O passo seguinte é uma minuciosa vistoria para checar torneiras, chuveiros, luzes, ausência ou não de rachaduras e possíveis imperfeições causadas pelo uso de moradores anteriores. Por fim, ler o contrato com cautela, observando principalmente valores
e períodos.

Olho vivo
Na hora de fechar o contrato de locação, o consumidor deve ficar atento a alguns detalhes para não sofrer mais tarde. As locações são regidas por lei específica, a lei número 8.245 de 1991, chamada Lei do Inquilinato. A advogada Katia Antunes, especialista em Direito Imobiliário, explica os itens primordiais em contrato de locação:

1.Benfeitorias
De quem é a obrigação de pagar os reparos no imóvel locado? Cabe ao locador disponibilizar o imóvel em condições de uso, bem como se responsabilizar pelos vícios e defeitos anteriores à locação. Ao locatário cabe reparar os danos a que tiver dado causa. Para que não haja divergências quanto a esses itens, é fundamental que se faça a vistoria do imóvel na entrada e na saída do locatário, com acompanhamento do locador e do fiador.

2. Prazo
É muito comum os contratos terem prazo de 30 meses. No entanto, isso é mera prática de mercado. Não há prazo mínimo ou máximo determinado por lei. Para contratos com prazo superior a 10 anos, todavia, o cônjuge do locador também deve assinar o contrato.

3. Rescisão antecipada
A lei permite ao locatário deixar o imóvel antecipadamente ao término do prazo de locação. Mas nessa hipótese, pode-se prever uma multa a ser paga ao locatário, proporcional ao período ocupado. Na ausência de tal estipulação contratual, a multa deverá ser determinada judicialmente. A lei prevê como exceção à obrigação de pagar multa caso o locatário seja transferido para trabalhar em outra localidade.

4. Venda do imóvel
Um imóvel alugado pode ser vendido, mas o locador deve dar direito de preferência na compra ao locatário, nas mesmas condições oferecidas a terceiros. Exceto nas hipóteses previstas em lei, caso o locatário não se interesse pela compra, deverá deixar o imóvel em 90 dias, se assim requerido pelo locador.

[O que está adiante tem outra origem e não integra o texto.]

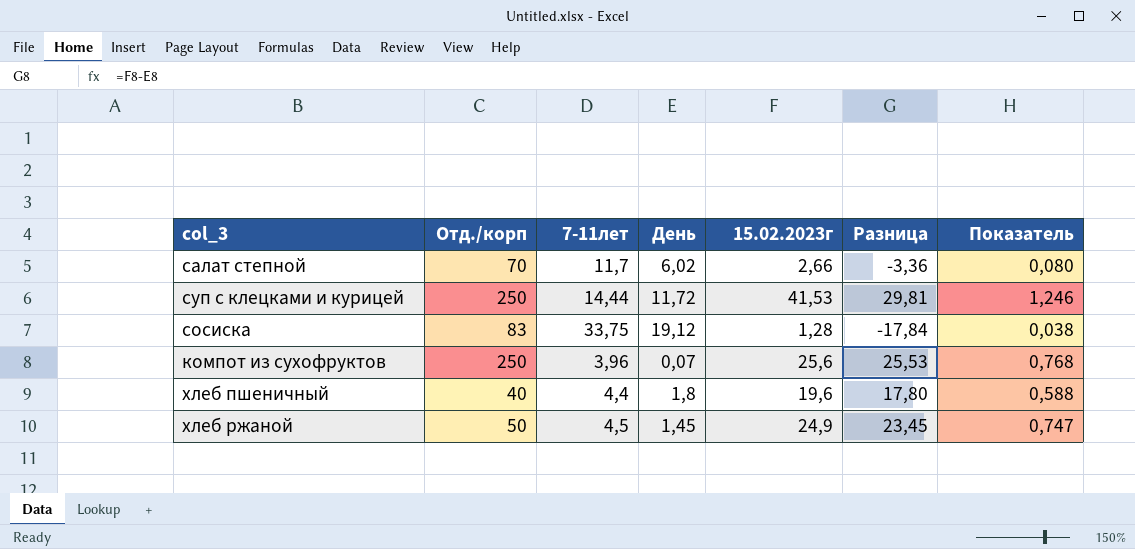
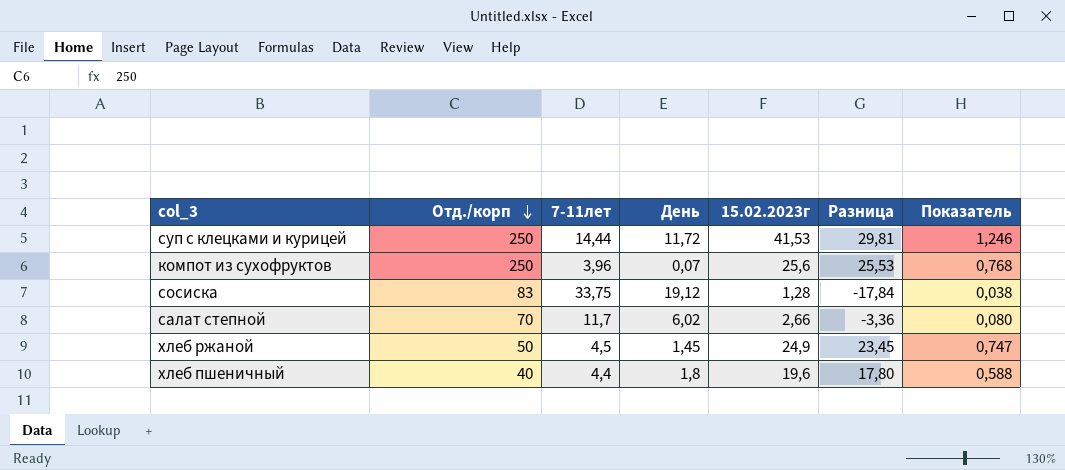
row order: none -> Отд./корп descending

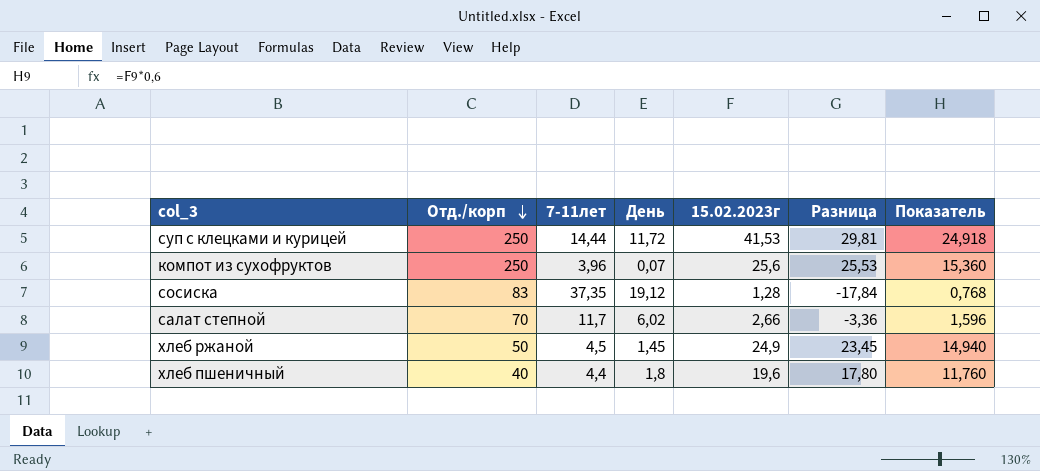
column Показатель | formula: [15.02.2023г] * 0,03 -> [15.02.2023г] * 0,6
сосиска | 7-11лет: 33,75 -> 37,35

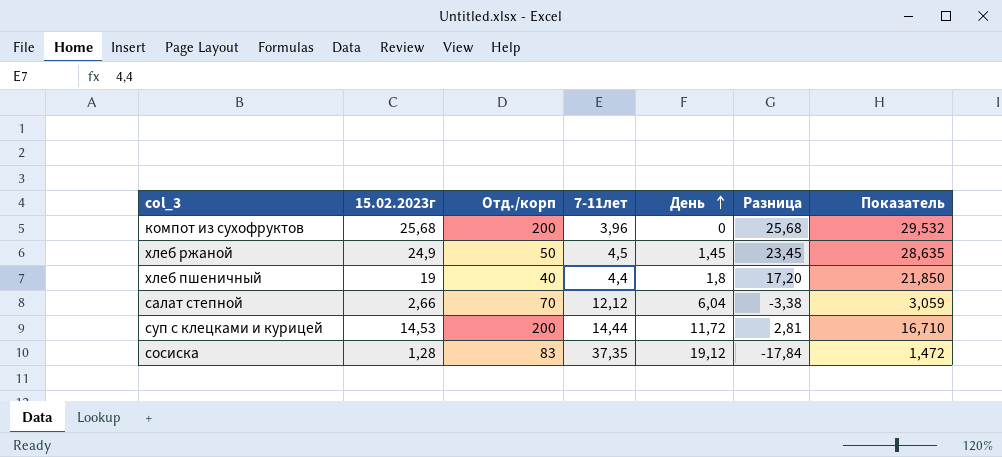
row order: Отд./корп descending -> День ascending
column 15.02.2023г | position: 5 -> 2
column Показатель | formula: [15.02.2023г] * 0,6 -> [15.02.2023г] * 1,15
компот из сухофруктов | 15.02.2023г: 25,6 -> 25,68
компот из сухофруктов | Отд./корп: 250 -> 200
компот из сухофруктов | День: 0,07 -> 0
компот из сухофруктов | Разница: 25,53 -> 25,68
хлеб пшеничный | 15.02.2023г: 19,6 -> 19
хлеб пшеничный | Разница: 17,80 -> 17,20
салат степной | 7-11лет: 11,7 -> 12,12
салат степной | День: 6,02 -> 6,04
салат степной | Разница: -3,36 -> -3,38
суп с клецками и курицей | 15.02.2023г: 41,53 -> 14,53
суп с клецками и курицей | Отд./корп: 250 -> 200
суп с клецками и курицей | Разница: 29,81 -> 2,81

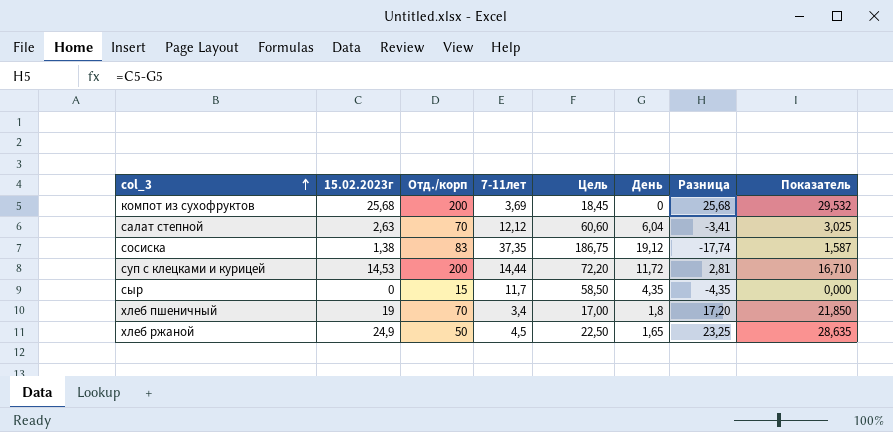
row order: День ascending -> col_3 ascending
column Цель | formula: none -> [7-11лет] * 5
компот из сухофруктов | 7-11лет: 3,96 -> 3,69
салат степной | 15.02.2023г: 2,66 -> 2,63
салат степной | Разница: -3,38 -> -3,41
салат степной | Показатель: 3,059 -> 3,025
сосиска | 15.02.2023г: 1,28 -> 1,38
сосиска | Разница: -17,84 -> -17,74
сосиска | Показатель: 1,472 -> 1,587
row сыр: none -> 0 | 15 | 11,7 | 58,50 | 4,35 | -4,35 | 0,000
хлеб пшеничный | Отд./корп: 40 -> 70
хлеб пшеничный | 7-11лет: 4,4 -> 3,4
хлеб ржаной | День: 1,45 -> 1,65
хлеб ржаной | Разница: 23,45 -> 23,25

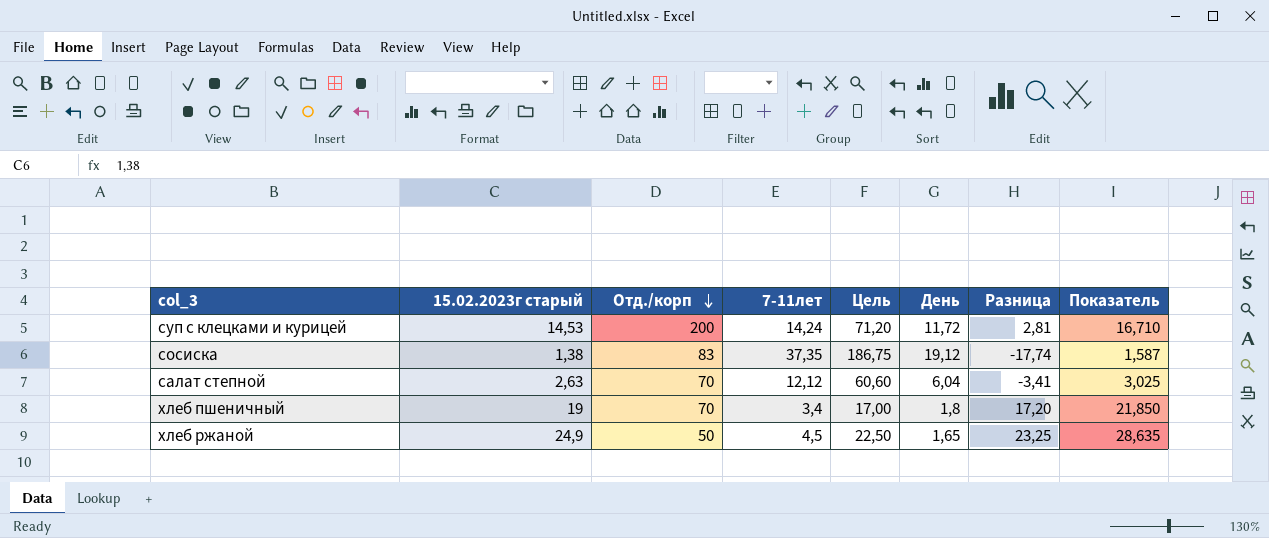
row order: col_3 ascending -> Отд./корп descending
column name: 15.02.2023г -> 15.02.2023г старый
row компот из сухофруктов: 25,68 | 200 | 3,69 | 18,45 | 0 | 25,68 | 29,532 -> none
row сыр: 0 | 15 | 11,7 | 58,50 | 4,35 | -4,35 | 0,000 -> none
суп с клецками и курицей | 7-11лет: 14,44 -> 14,24
суп с клецками и курицей | Цель: 72,20 -> 71,20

5. Reajuste, multas e encargos
O reajuste mínimo obrigatório dos contratos de locação é de um ano, sendo nula qualquer disposição em contrário nos contratos. Porém, o reajuste não pode ser vinculado à variação do salário mínimo, à variação cambial nem à moeda estrangeira. Em caso de atraso no pagamento do aluguel, a lei do inquilinato permite a cobrança de multa de 10% sobre o valor da dívida, acrescido de 1% de juros de mora/mês.

6. Despejo
Na hipótese de não pagamento do aluguel e demais encargos (IPTU, condomínio etc.), o locador pode exigir a desocupação imediata do imóvel pelo locatário. A medida judicial cabível para garantir que o locatário saia do imóvel é a ação de despejo, que não exige prazo mínimo de inadimplência para ser interposta.

7. Garantias
É facultado ao locador exigir do locatário garantia que vise assegurar o pagamento do aluguel e demais obrigações contratuais do locatário, como IPTU e condomínio. A lei do inquilinato prevê como possibilidades de garantias caução, fiança, seguro de fiança locatícia e cessão fiduciária de quotas de fundo de investimento.